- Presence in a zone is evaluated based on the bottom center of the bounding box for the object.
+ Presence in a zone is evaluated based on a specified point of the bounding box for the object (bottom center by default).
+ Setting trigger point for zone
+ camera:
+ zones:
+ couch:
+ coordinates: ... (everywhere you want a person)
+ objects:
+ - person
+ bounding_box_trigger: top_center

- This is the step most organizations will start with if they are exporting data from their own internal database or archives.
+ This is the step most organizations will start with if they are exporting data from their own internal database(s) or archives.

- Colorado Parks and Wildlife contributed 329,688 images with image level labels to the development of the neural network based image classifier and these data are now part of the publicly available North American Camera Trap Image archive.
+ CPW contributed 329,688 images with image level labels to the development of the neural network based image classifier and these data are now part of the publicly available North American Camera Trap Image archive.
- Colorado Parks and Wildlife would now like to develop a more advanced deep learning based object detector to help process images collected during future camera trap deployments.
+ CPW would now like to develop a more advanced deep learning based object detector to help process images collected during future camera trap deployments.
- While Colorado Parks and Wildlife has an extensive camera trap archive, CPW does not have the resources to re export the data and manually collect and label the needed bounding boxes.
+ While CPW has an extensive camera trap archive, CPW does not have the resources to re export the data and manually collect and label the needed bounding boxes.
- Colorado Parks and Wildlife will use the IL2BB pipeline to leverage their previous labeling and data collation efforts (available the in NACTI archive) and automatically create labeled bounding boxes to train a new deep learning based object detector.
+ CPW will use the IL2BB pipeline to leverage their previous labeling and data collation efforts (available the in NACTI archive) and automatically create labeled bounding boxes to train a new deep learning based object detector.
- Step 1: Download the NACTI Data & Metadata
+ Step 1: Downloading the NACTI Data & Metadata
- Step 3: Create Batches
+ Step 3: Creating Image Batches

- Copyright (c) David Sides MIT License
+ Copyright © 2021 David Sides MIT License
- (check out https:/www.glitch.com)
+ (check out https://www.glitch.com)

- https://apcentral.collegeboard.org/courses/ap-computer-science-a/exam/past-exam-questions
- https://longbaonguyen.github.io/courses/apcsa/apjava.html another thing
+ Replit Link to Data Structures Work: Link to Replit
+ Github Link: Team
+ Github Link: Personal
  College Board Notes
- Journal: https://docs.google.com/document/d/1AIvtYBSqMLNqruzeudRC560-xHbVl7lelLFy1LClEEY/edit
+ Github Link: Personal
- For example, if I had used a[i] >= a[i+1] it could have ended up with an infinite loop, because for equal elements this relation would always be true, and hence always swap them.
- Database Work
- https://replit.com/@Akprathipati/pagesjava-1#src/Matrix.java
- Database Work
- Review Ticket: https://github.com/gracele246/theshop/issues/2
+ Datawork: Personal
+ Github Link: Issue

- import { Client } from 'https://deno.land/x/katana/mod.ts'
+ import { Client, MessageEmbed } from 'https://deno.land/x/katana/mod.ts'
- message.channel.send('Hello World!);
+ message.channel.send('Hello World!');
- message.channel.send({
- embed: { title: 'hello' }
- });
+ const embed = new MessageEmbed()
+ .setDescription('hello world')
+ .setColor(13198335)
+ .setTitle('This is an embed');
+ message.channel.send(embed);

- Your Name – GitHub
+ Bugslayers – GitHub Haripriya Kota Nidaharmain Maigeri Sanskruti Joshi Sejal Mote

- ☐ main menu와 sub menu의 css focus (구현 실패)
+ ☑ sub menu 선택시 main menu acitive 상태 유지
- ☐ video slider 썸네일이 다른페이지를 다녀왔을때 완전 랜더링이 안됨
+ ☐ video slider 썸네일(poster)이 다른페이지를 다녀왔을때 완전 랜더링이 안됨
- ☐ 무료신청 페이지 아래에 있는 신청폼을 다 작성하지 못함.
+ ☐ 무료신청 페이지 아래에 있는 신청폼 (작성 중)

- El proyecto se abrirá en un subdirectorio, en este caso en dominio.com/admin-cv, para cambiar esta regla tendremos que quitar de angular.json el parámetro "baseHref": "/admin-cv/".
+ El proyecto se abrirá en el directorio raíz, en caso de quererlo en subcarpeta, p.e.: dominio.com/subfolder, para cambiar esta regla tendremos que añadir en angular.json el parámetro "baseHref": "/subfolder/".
——
YOUR TASK -> Retype exactly, and only, the lines above from the one where "2021 David Sides MIT License" occurs up to and including the one where "- For example, if" occurs.

YOUR RESPONSE ->
+ Copyright © 2021 David Sides MIT License
- (check out https:/www.glitch.com)
+ (check out https://www.glitch.com)

- https://apcentral.collegeboard.org/courses/ap-computer-science-a/exam/past-exam-questions
- https://longbaonguyen.github.io/courses/apcsa/apjava.html another thing
+ Replit Link to Data Structures Work: Link to Replit
+ Github Link: Team
+ Github Link: Personal
  College Board Notes
- Journal: https://docs.google.com/document/d/1AIvtYBSqMLNqruzeudRC560-xHbVl7lelLFy1LClEEY/edit
+ Github Link: Personal
- For example, if I had used a[i] >= a[i+1] it could have ended up with an infinite loop, because for equal elements this relation would always be true, and hence always swap them.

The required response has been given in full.